*** RECORDS SUPPLIED Section Begins ***
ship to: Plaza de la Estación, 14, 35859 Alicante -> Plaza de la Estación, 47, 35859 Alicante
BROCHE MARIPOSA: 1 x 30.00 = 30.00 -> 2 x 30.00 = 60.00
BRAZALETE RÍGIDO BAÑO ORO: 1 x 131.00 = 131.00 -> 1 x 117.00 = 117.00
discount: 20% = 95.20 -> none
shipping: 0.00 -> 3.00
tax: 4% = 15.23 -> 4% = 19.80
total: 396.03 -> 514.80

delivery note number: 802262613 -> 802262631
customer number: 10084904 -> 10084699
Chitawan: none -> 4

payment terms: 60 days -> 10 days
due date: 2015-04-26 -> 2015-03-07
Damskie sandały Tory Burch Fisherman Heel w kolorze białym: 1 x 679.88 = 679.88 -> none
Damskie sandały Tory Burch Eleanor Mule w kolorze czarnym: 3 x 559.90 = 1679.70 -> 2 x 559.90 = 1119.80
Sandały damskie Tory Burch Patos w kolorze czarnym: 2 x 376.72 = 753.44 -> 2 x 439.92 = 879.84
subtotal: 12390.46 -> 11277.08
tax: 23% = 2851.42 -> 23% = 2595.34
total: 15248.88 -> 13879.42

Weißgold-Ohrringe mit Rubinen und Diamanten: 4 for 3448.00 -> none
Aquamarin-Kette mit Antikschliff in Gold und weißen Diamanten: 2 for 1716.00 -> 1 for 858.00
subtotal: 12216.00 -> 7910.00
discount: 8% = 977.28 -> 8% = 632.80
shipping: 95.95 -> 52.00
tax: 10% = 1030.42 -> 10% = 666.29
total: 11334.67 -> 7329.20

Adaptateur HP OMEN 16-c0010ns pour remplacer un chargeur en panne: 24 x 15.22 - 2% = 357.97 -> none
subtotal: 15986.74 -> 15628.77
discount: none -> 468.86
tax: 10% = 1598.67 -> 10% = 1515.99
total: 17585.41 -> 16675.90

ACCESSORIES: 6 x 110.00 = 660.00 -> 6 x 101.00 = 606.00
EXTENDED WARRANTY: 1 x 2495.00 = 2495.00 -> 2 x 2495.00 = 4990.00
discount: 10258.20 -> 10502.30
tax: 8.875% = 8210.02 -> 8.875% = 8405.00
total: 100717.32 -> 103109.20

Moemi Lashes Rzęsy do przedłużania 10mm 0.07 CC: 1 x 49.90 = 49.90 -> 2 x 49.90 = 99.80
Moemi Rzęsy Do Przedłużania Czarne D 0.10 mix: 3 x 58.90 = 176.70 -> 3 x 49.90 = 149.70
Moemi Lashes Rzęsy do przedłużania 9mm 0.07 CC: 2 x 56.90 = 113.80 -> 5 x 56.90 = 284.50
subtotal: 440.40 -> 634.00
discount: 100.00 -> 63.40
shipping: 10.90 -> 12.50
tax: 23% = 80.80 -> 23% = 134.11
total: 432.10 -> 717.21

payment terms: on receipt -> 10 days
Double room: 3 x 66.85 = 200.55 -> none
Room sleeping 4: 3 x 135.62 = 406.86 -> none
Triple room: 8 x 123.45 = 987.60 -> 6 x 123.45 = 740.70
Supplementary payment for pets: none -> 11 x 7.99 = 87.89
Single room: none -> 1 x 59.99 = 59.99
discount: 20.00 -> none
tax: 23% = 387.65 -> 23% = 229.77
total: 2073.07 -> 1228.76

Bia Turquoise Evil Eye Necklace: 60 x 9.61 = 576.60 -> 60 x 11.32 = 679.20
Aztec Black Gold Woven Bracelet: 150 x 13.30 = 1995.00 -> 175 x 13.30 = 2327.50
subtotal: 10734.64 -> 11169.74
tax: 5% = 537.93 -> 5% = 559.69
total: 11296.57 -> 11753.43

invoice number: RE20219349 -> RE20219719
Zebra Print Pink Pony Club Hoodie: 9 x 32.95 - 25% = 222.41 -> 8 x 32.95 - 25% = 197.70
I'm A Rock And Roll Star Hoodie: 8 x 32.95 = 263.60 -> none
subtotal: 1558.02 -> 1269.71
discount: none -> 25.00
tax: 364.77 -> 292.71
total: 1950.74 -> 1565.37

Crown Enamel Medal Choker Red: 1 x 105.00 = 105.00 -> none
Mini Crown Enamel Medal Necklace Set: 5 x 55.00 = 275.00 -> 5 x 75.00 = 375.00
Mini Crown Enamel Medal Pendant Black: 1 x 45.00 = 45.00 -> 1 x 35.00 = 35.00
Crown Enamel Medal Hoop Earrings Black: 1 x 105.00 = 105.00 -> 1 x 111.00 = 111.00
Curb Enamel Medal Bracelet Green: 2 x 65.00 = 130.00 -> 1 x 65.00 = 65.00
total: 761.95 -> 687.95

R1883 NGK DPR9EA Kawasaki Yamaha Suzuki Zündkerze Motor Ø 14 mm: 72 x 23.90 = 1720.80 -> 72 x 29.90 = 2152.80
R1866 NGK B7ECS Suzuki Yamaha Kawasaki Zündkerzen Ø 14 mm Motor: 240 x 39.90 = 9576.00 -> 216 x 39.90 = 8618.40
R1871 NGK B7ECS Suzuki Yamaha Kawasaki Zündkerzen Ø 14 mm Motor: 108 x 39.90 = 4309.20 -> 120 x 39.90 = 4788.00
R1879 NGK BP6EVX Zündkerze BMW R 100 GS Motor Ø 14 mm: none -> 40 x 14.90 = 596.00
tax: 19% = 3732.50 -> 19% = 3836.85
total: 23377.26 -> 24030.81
*** RECORDS SUPPLIED Section Ends ***
§ **WORK TASK**
Please set down each of the entries above exactly as given.

§ **TASK ANSWER**
ship to: Plaza de la Estación, 14, 35859 Alicante -> Plaza de la Estación, 47, 35859 Alicante
BROCHE MARIPOSA: 1 x 30.00 = 30.00 -> 2 x 30.00 = 60.00
BRAZALETE RÍGIDO BAÑO ORO: 1 x 131.00 = 131.00 -> 1 x 117.00 = 117.00
discount: 20% = 95.20 -> none
shipping: 0.00 -> 3.00
tax: 4% = 15.23 -> 4% = 19.80
total: 396.03 -> 514.80

delivery note number: 802262613 -> 802262631
customer number: 10084904 -> 10084699
Chitawan: none -> 4

payment terms: 60 days -> 10 days
due date: 2015-04-26 -> 2015-03-07
Damskie sandały Tory Burch Fisherman Heel w kolorze białym: 1 x 679.88 = 679.88 -> none
Damskie sandały Tory Burch Eleanor Mule w kolorze czarnym: 3 x 559.90 = 1679.70 -> 2 x 559.90 = 1119.80
Sandały damskie Tory Burch Patos w kolorze czarnym: 2 x 376.72 = 753.44 -> 2 x 439.92 = 879.84
subtotal: 12390.46 -> 11277.08
tax: 23% = 2851.42 -> 23% = 2595.34
total: 15248.88 -> 13879.42

Weißgold-Ohrringe mit Rubinen und Diamanten: 4 for 3448.00 -> none
Aquamarin-Kette mit Antikschliff in Gold und weißen Diamanten: 2 for 1716.00 -> 1 for 858.00
subtotal: 12216.00 -> 7910.00
discount: 8% = 977.28 -> 8% = 632.80
shipping: 95.95 -> 52.00
tax: 10% = 1030.42 -> 10% = 666.29
total: 11334.67 -> 7329.20

Adaptateur HP OMEN 16-c0010ns pour remplacer un chargeur en panne: 24 x 15.22 - 2% = 357.97 -> none
subtotal: 15986.74 -> 15628.77
discount: none -> 468.86
tax: 10% = 1598.67 -> 10% = 1515.99
total: 17585.41 -> 16675.90

ACCESSORIES: 6 x 110.00 = 660.00 -> 6 x 101.00 = 606.00
EXTENDED WARRANTY: 1 x 2495.00 = 2495.00 -> 2 x 2495.00 = 4990.00
discount: 10258.20 -> 10502.30
tax: 8.875% = 8210.02 -> 8.875% = 8405.00
total: 100717.32 -> 103109.20

Moemi Lashes Rzęsy do przedłużania 10mm 0.07 CC: 1 x 49.90 = 49.90 -> 2 x 49.90 = 99.80
Moemi Rzęsy Do Przedłużania Czarne D 0.10 mix: 3 x 58.90 = 176.70 -> 3 x 49.90 = 149.70
Moemi Lashes Rzęsy do przedłużania 9mm 0.07 CC: 2 x 56.90 = 113.80 -> 5 x 56.90 = 284.50
subtotal: 440.40 -> 634.00
discount: 100.00 -> 63.40
shipping: 10.90 -> 12.50
tax: 23% = 80.80 -> 23% = 134.11
total: 432.10 -> 717.21

payment terms: on receipt -> 10 days
Double room: 3 x 66.85 = 200.55 -> none
Room sleeping 4: 3 x 135.62 = 406.86 -> none
Triple room: 8 x 123.45 = 987.60 -> 6 x 123.45 = 740.70
Supplementary payment for pets: none -> 11 x 7.99 = 87.89
Single room: none -> 1 x 59.99 = 59.99
discount: 20.00 -> none
tax: 23% = 387.65 -> 23% = 229.77
total: 2073.07 -> 1228.76

Bia Turquoise Evil Eye Necklace: 60 x 9.61 = 576.60 -> 60 x 11.32 = 679.20
Aztec Black Gold Woven Bracelet: 150 x 13.30 = 1995.00 -> 175 x 13.30 = 2327.50
subtotal: 10734.64 -> 11169.74
tax: 5% = 537.93 -> 5% = 559.69
total: 11296.57 -> 11753.43

invoice number: RE20219349 -> RE20219719
Zebra Print Pink Pony Club Hoodie: 9 x 32.95 - 25% = 222.41 -> 8 x 32.95 - 25% = 197.70
I'm A Rock And Roll Star Hoodie: 8 x 32.95 = 263.60 -> none
subtotal: 1558.02 -> 1269.71
discount: none -> 25.00
tax: 364.77 -> 292.71
total: 1950.74 -> 1565.37

Crown Enamel Medal Choker Red: 1 x 105.00 = 105.00 -> none
Mini Crown Enamel Medal Necklace Set: 5 x 55.00 = 275.00 -> 5 x 75.00 = 375.00
Mini Crown Enamel Medal Pendant Black: 1 x 45.00 = 45.00 -> 1 x 35.00 = 35.00
Crown Enamel Medal Hoop Earrings Black: 1 x 105.00 = 105.00 -> 1 x 111.00 = 111.00
Curb Enamel Medal Bracelet Green: 2 x 65.00 = 130.00 -> 1 x 65.00 = 65.00
total: 761.95 -> 687.95

R1883 NGK DPR9EA Kawasaki Yamaha Suzuki Zündkerze Motor Ø 14 mm: 72 x 23.90 = 1720.80 -> 72 x 29.90 = 2152.80
R1866 NGK B7ECS Suzuki Yamaha Kawasaki Zündkerzen Ø 14 mm Motor: 240 x 39.90 = 9576.00 -> 216 x 39.90 = 8618.40
R1871 NGK B7ECS Suzuki Yamaha Kawasaki Zündkerzen Ø 14 mm Motor: 108 x 39.90 = 4309.20 -> 120 x 39.90 = 4788.00
R1879 NGK BP6EVX Zündkerze BMW R 100 GS Motor Ø 14 mm: none -> 40 x 14.90 = 596.00
tax: 19% = 3732.50 -> 19% = 3836.85
total: 23377.26 -> 24030.81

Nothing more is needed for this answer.